* INFORMATION GIVEN
=-=-=-=-=

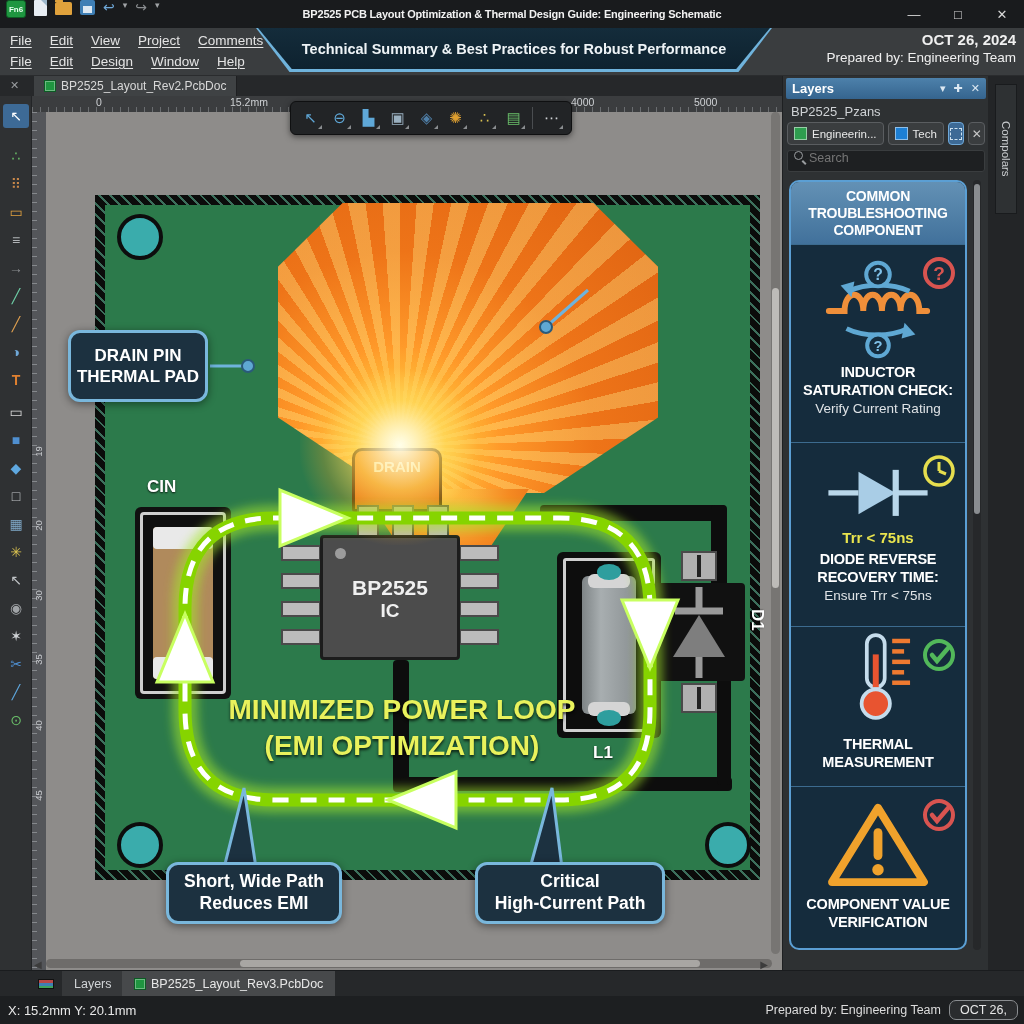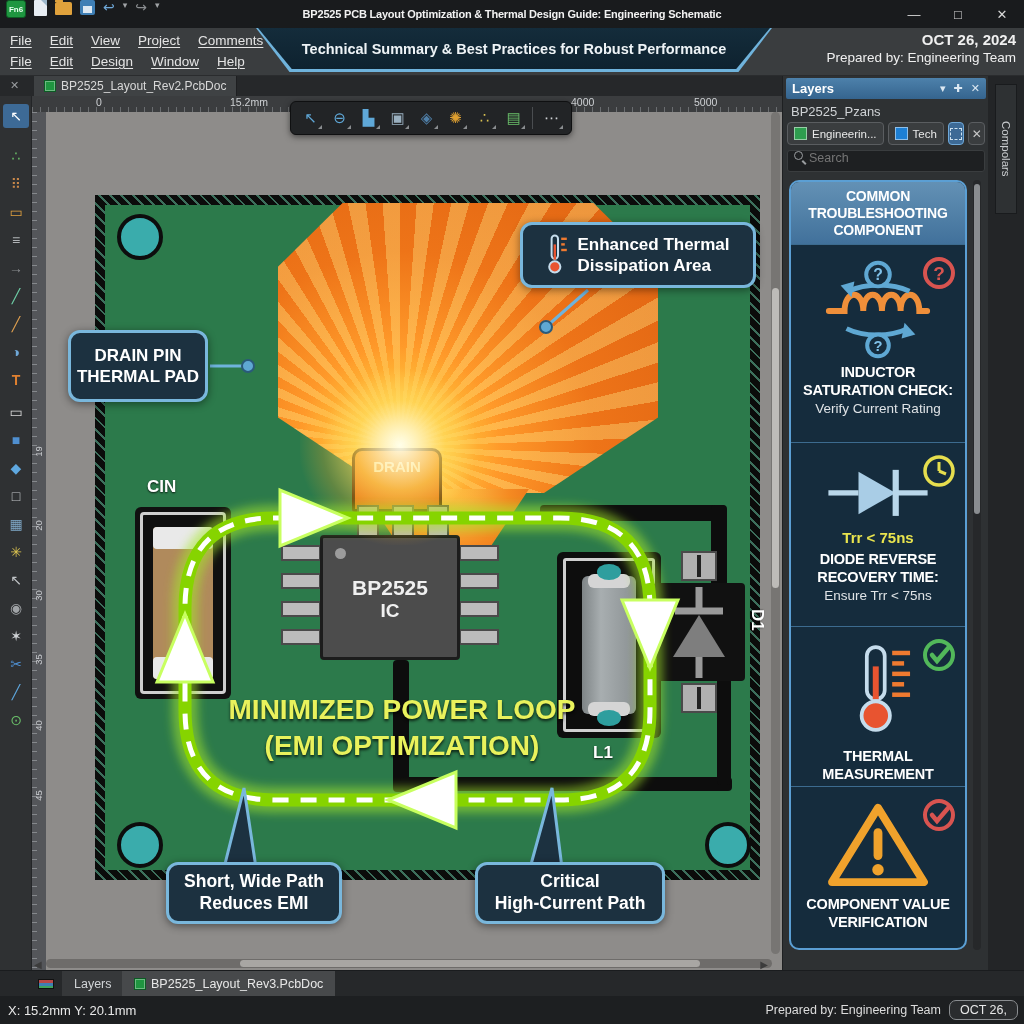--- a/index.html
+++ b/index.html
@@ -362,20 +362,6 @@
       <div>(EMI OPTIMIZATION)</div>
     </div>
 
-    <div class="callout cl-thermal">
-      <svg width="22" height="42" viewBox="0 0 55 105">
-        <rect x="14" y="4" width="16" height="58" rx="8" fill="none" stroke="#c5dcec" stroke-width="5"></rect>
-        <rect x="19" y="26" width="6" height="38" fill="#e85430"></rect>
-        <circle cx="22" cy="82" r="14" fill="#e85430" stroke="#c5dcec" stroke-width="5"></circle>
-        <line x1="38" y1="12" x2="52" y2="12" stroke="#ef7a30" stroke-width="6"></line>
-        <line x1="38" y1="26" x2="47" y2="26" stroke="#ef7a30" stroke-width="6"></line>
-        <line x1="38" y1="40" x2="52" y2="40" stroke="#ef7a30" stroke-width="6"></line>
-      </svg>
-      <div class="cl-lines" style="text-align:left">
-        <div>Enhanced Thermal</div>
-        <div>Dissipation Area</div>
-      </div>
-    </div>
     <div class="callout cl-drain">
       <div class="cl-lines">
           <div>DRAIN PIN</div>

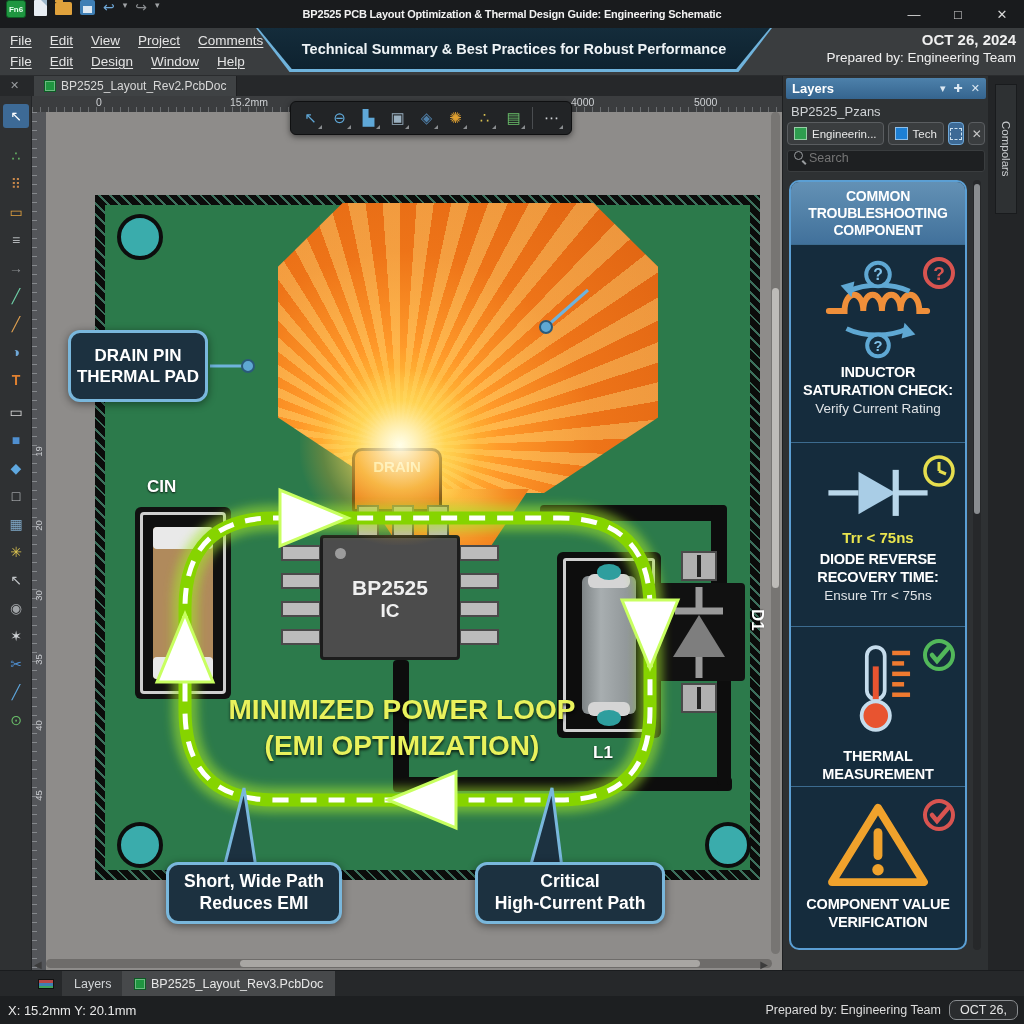--- a/index.html
+++ b/index.html
@@ -473,7 +473,7 @@
         <div class="ck-sub">Ensure Trr &lt; 75ns</div>
       </div>
 
-      <div class="ck-item" style="height:160px;padding-top:12px">
+      <div class="ck-item" style="height:160px;padding-top:0">
         <svg width="82" height="104" viewBox="0 0 110 130">
           <rect x="40" y="6" width="24" height="70" rx="12" fill="none" stroke="#c5dcec" stroke-width="5"></rect>
           <rect x="48" y="32" width="8" height="44" fill="#e85430"></rect>

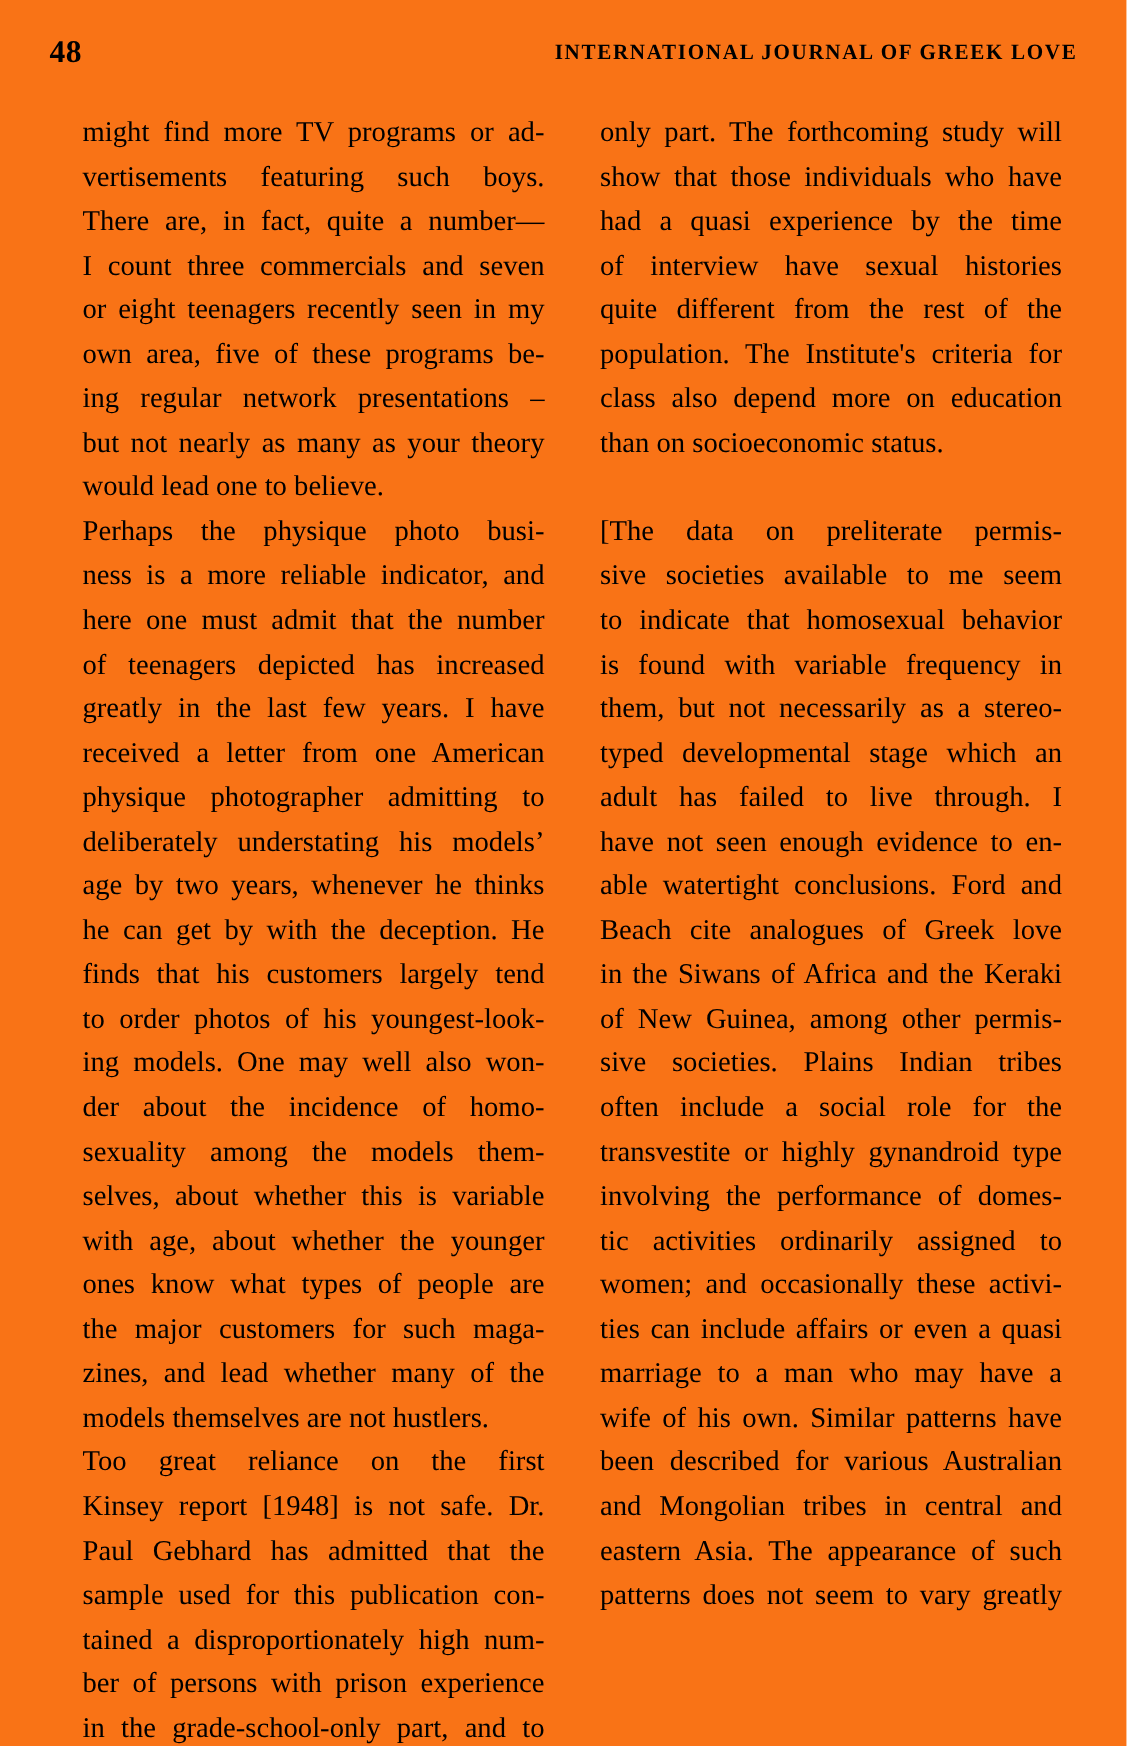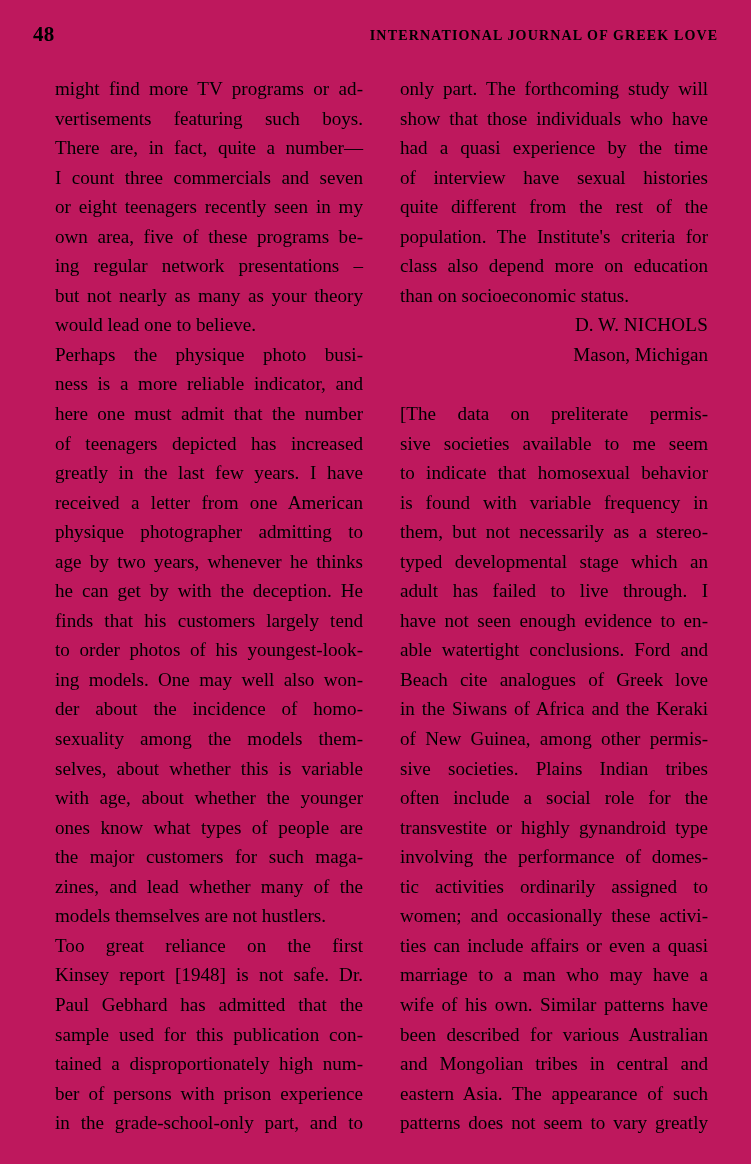--- a/index.html
+++ b/index.html
@@ -15,7 +15,7 @@
     position: relative;
     width: 751px;
     height: 1164px;
-    background: #be185d;
+    background: #f97316;
     overflow: hidden;
   }
 

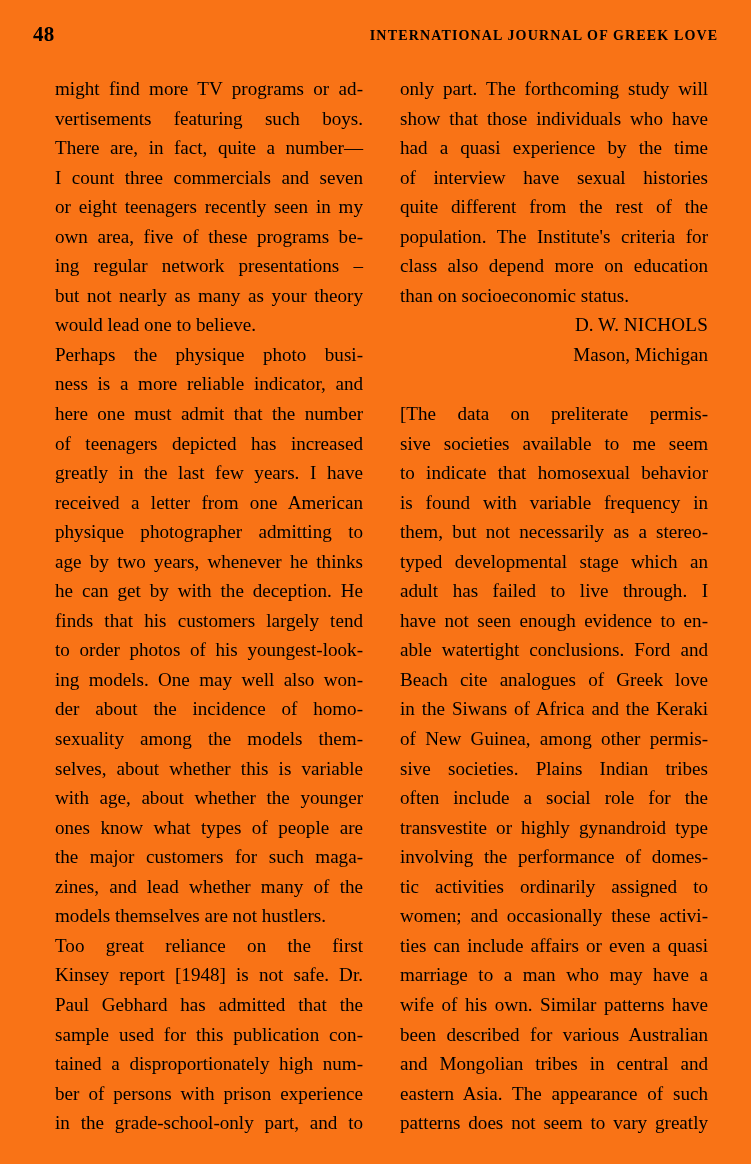--- a/index.html
+++ b/index.html
@@ -170,10 +170,6 @@
         <span class="line">population. The Institute's criteria for</span>
         <span class="line">class also depend more on education</span>
         <span class="line flush">than on socioeconomic status.</span>
-      </div>
-      <div class="signature">
-        <div class="line"><span>D. W. </span><span class="smallcaps">NICHOLS</span></div>
-        <div class="line">Mason, Michigan</div>
       </div>
       <div class="gap"></div>
       <div class="para">

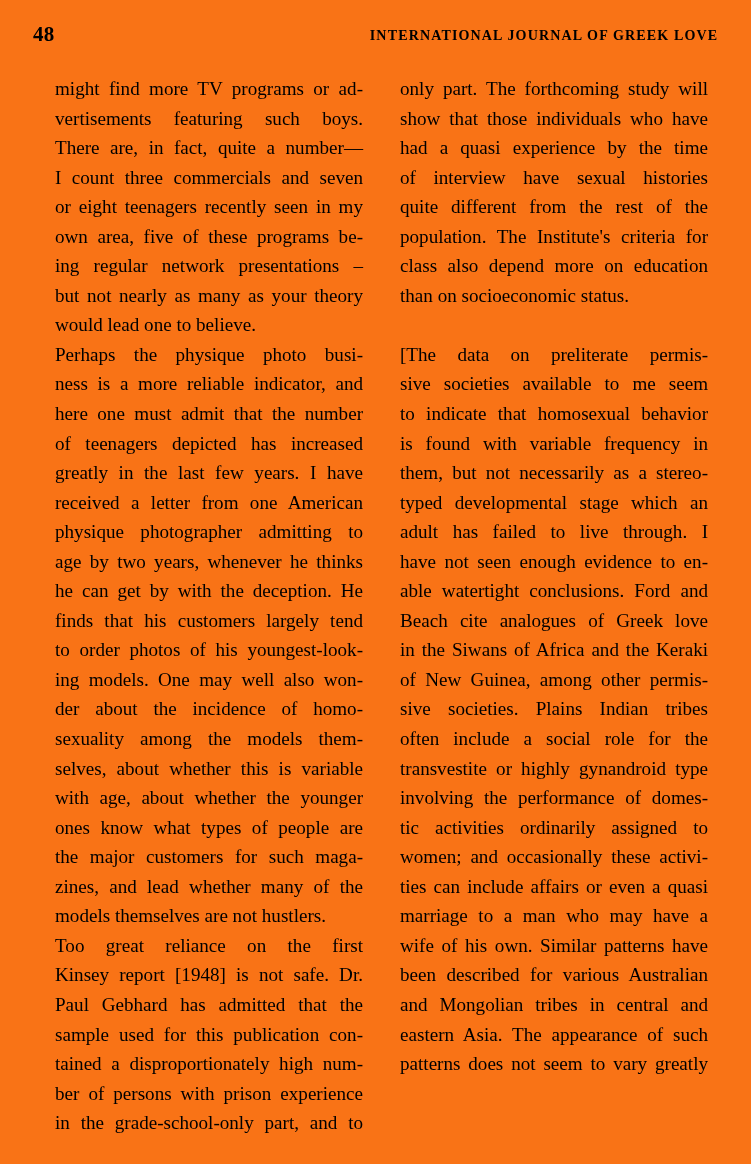--- a/index.html
+++ b/index.html
@@ -135,6 +135,7 @@
         <span class="line">greatly in the last few years. I have</span>
         <span class="line">received a letter from one American</span>
         <span class="line">physique photographer admitting to</span>
+        <span class="line">deliberately understating his models’</span>
         <span class="line">age by two years, whenever he thinks</span>
         <span class="line">he can get by with the deception. He</span>
         <span class="line">finds that his customers largely tend</span>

=-=-=-=-=

* EXERCISE BRIEF
Return each line of the material exactly as written; exclude the pictures.

* SOLVED EXERCISE
--- a/index.html
+++ b/index.html
@@ -362,20 +362,6 @@
       <div>(EMI OPTIMIZATION)</div>
     </div>
 
-    <div class="callout cl-thermal">
-      <svg width="22" height="42" viewBox="0 0 55 105">
-        <rect x="14" y="4" width="16" height="58" rx="8" fill="none" stroke="#c5dcec" stroke-width="5"></rect>
-        <rect x="19" y="26" width="6" height="38" fill="#e85430"></rect>
-        <circle cx="22" cy="82" r="14" fill="#e85430" stroke="#c5dcec" stroke-width="5"></circle>
-        <line x1="38" y1="12" x2="52" y2="12" stroke="#ef7a30" stroke-width="6"></line>
-        <line x1="38" y1="26" x2="47" y2="26" stroke="#ef7a30" stroke-width="6"></line>
-        <line x1="38" y1="40" x2="52" y2="40" stroke="#ef7a30" stroke-width="6"></line>
-      </svg>
-      <div class="cl-lines" style="text-align:left">
-        <div>Enhanced Thermal</div>
-        <div>Dissipation Area</div>
-      </div>
-    </div>
     <div class="callout cl-drain">
       <div class="cl-lines">
           <div>DRAIN PIN</div>

--- a/index.html
+++ b/index.html
@@ -473,7 +473,7 @@
         <div class="ck-sub">Ensure Trr &lt; 75ns</div>
       </div>
 
-      <div class="ck-item" style="height:160px;padding-top:12px">
+      <div class="ck-item" style="height:160px;padding-top:0">
         <svg width="82" height="104" viewBox="0 0 110 130">
           <rect x="40" y="6" width="24" height="70" rx="12" fill="none" stroke="#c5dcec" stroke-width="5"></rect>
           <rect x="48" y="32" width="8" height="44" fill="#e85430"></rect>

--- a/index.html
+++ b/index.html
@@ -15,7 +15,7 @@
     position: relative;
     width: 751px;
     height: 1164px;
-    background: #be185d;
+    background: #f97316;
     overflow: hidden;
   }
 

--- a/index.html
+++ b/index.html
@@ -170,10 +170,6 @@
         <span class="line">population. The Institute's criteria for</span>
         <span class="line">class also depend more on education</span>
         <span class="line flush">than on socioeconomic status.</span>
-      </div>
-      <div class="signature">
-        <div class="line"><span>D. W. </span><span class="smallcaps">NICHOLS</span></div>
-        <div class="line">Mason, Michigan</div>
       </div>
       <div class="gap"></div>
       <div class="para">

--- a/index.html
+++ b/index.html
@@ -135,6 +135,7 @@
         <span class="line">greatly in the last few years. I have</span>
         <span class="line">received a letter from one American</span>
         <span class="line">physique photographer admitting to</span>
+        <span class="line">deliberately understating his models’</span>
         <span class="line">age by two years, whenever he thinks</span>
         <span class="line">he can get by with the deception. He</span>
         <span class="line">finds that his customers largely tend</span>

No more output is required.